If you want to keep it as a seagull roost, consider donating to a museum as an outdoor sculpture garden.. and hang mobiles off it.


User currently offlinepsa188 From United States of America, joined Aug 2000, 513 posts, RR: 18
Reply 17, posted (11 months 1 week 5 days 19 hours ago) and read 2379 times:

The NUQ/Hangar One saga continues. The Mountain View Voice just published this account:
http://www.mv-voice.com/news/2013/09...acres-may-be-sealed-by-next-month-

The article points out that "In what could have a huge impact on the region, several different groups are making moves in a bidding war for Moffett Field's runways and massive hangars."

One thing's for sure: we don't want to lose the Federal airfield adjacent to Hangar One. The MV Voice reports that "Siegel has long advocated for Moffett's runways to be torn up and redeveloped with 'badly needed' transit-oriented housing." I respectfully disagree. Keeping NUQ open for NASA, Air National Guard and emergency flights as it is now is a fair compromise between "no growthers" and aviation advocates. It's virtually impossible to build new aviation capacity in this country so let's not destroy what we have.

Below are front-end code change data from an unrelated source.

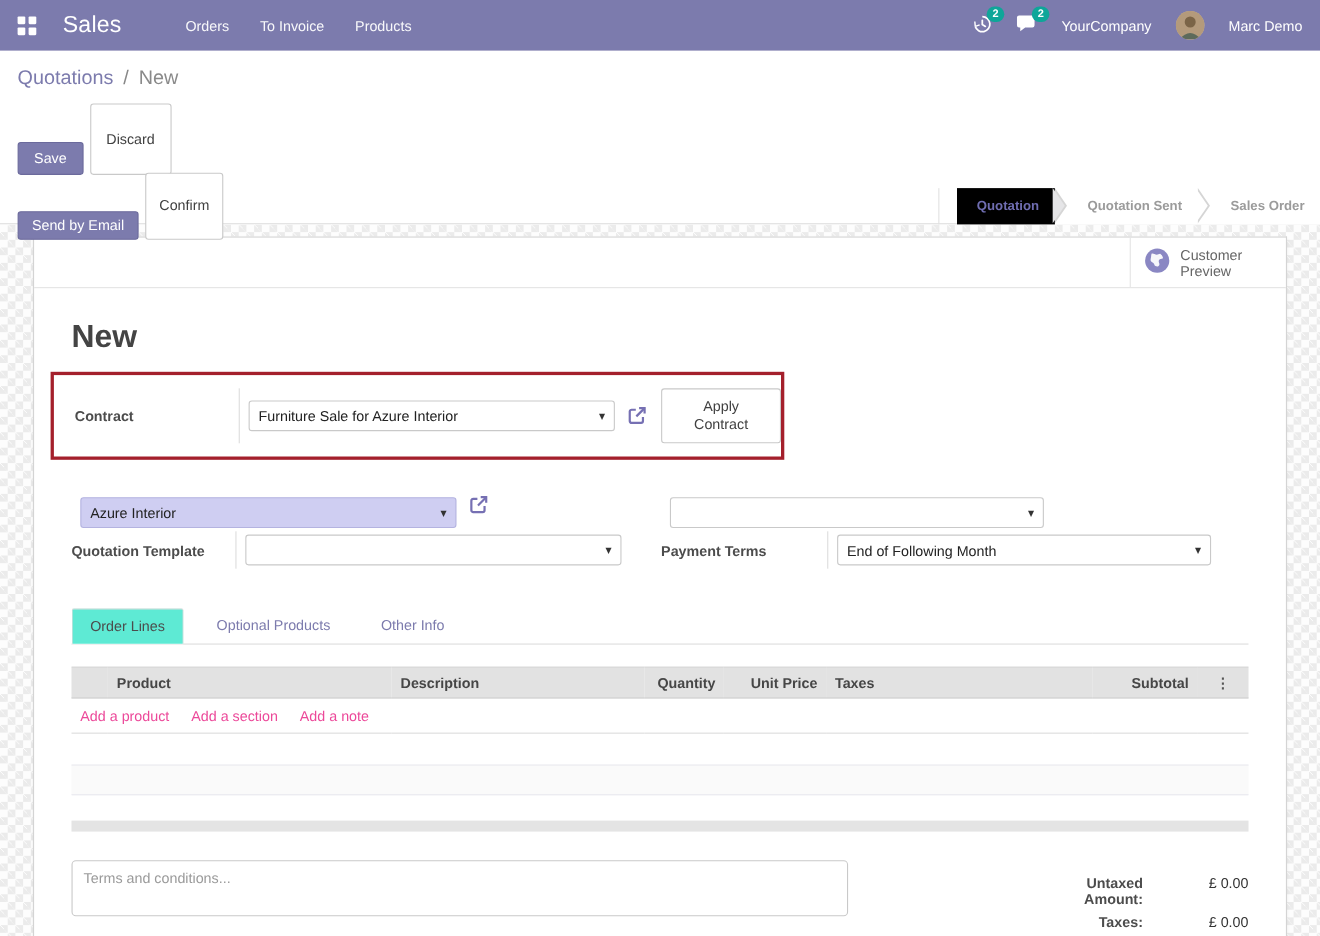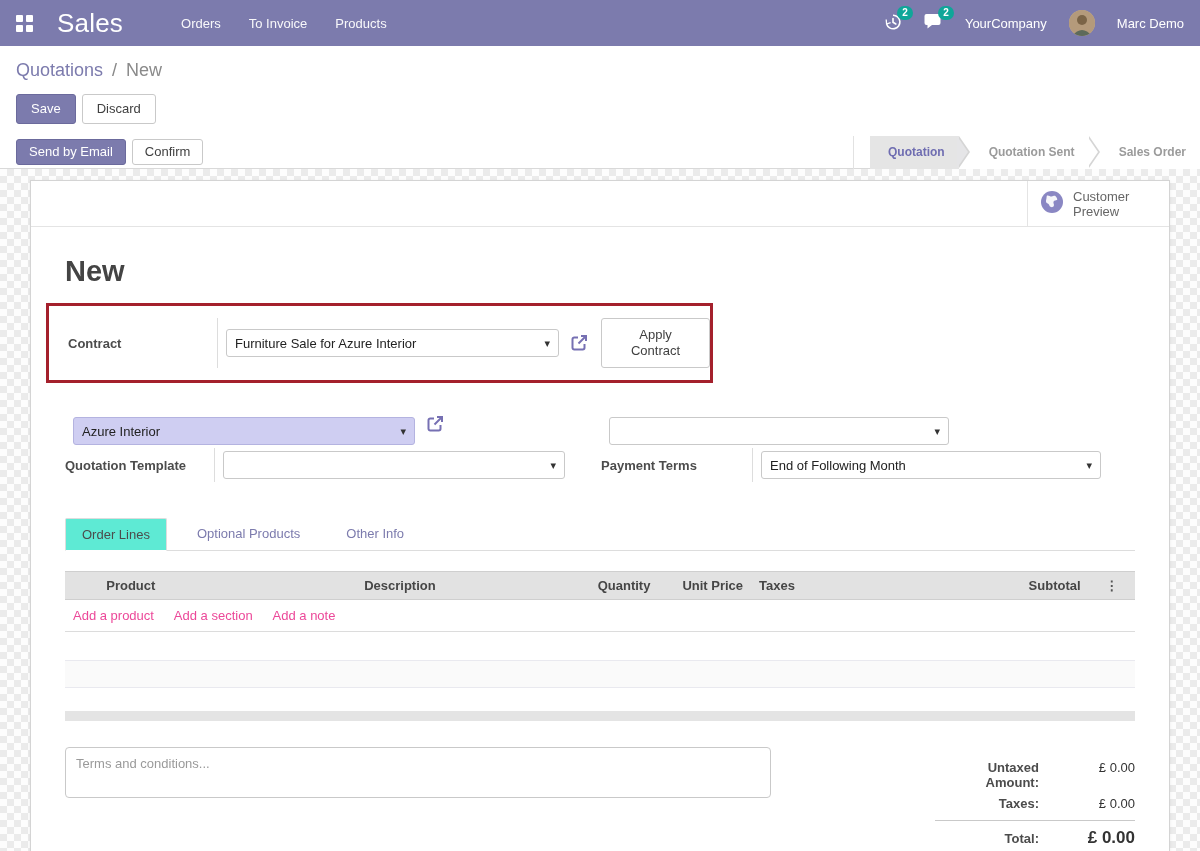"Sales" .brand { font-size: 26px -> 21px }
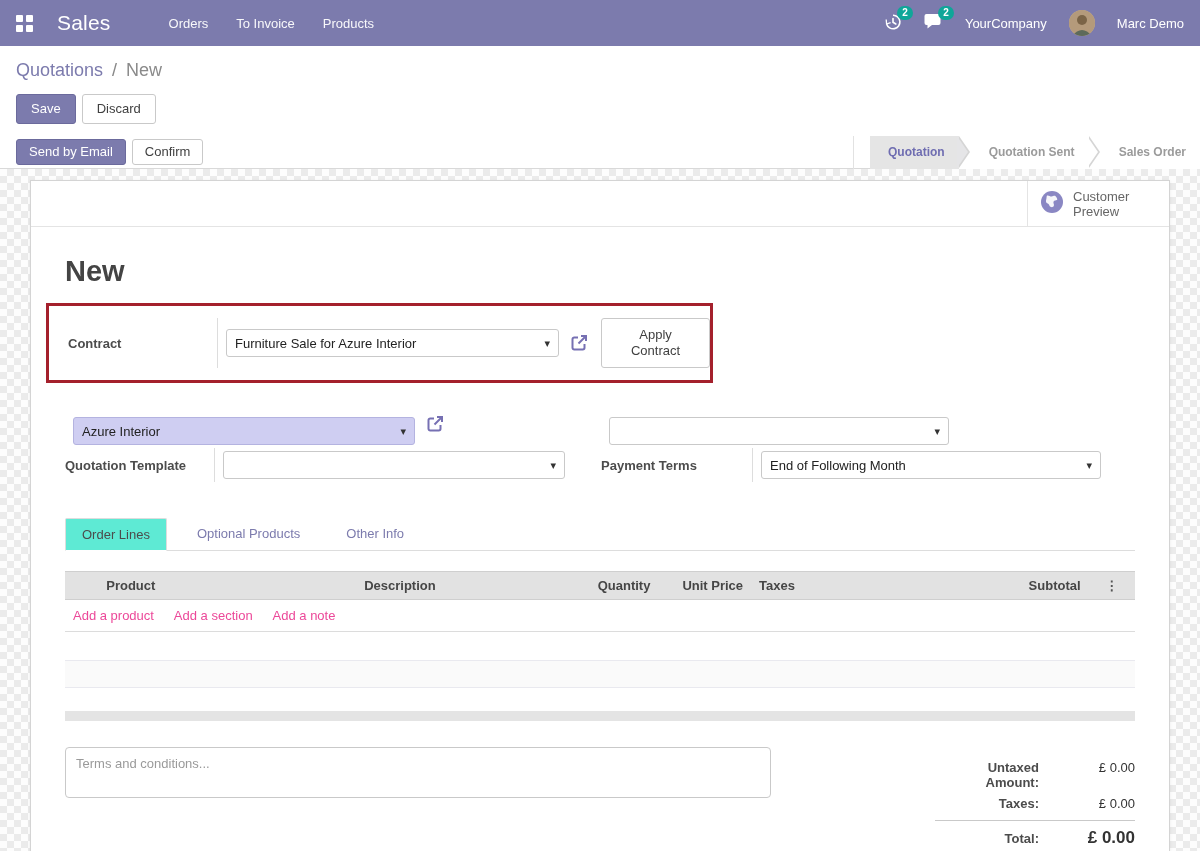"Save" .btn-primary { margin-top: none -> 35px }
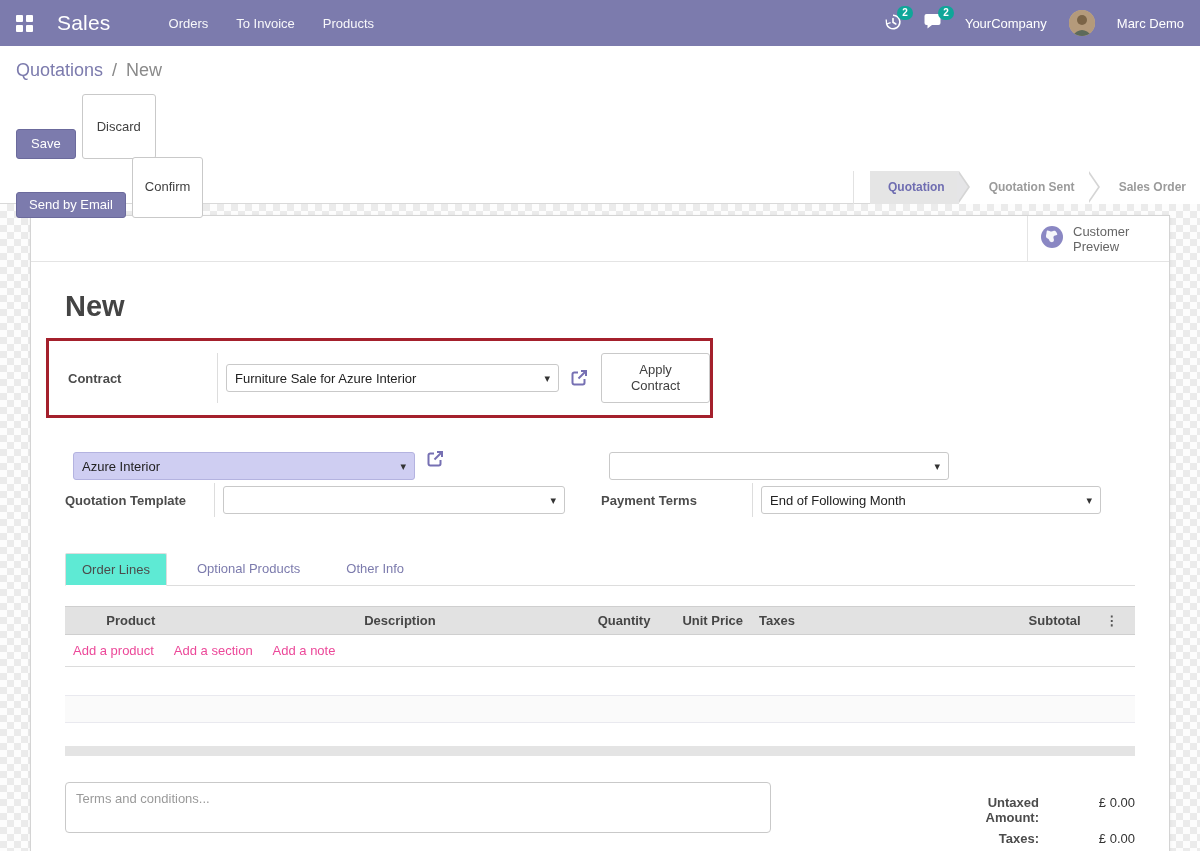"Quotation" .stage.active { background: #e5e5e5 -> #000000 }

This should have been settled years ago. NUQ has lots of restrictions on flight operations which no one is seriously contesting. Air cargo is down in North America. On August 26, Aviation Week reported, "North America and the Asia-Pacific area proved to be the weakest regions in terms of international AFTKs (Available Freight Tonne Kilometers) and cargo demand in the first half of the year, contracting by 2.7% and 2.9%, respectively."

So, please, let's not try to scare people into believing that fleets of air freighters are about to descend on NUQ if only those pesky restrictions were lifted, it's NOT GOING TO HAPPEN. Just drive down to SJC at 7:00 PM and watch what's left of the cargo "rush." I'll save you the time, it's down to two Fedex and one or two (depends on day) UPS flights. This region does not generate the same small amounts of air freight that it did in the 1990s and SFO, OAK and SJC can handle it for years to come.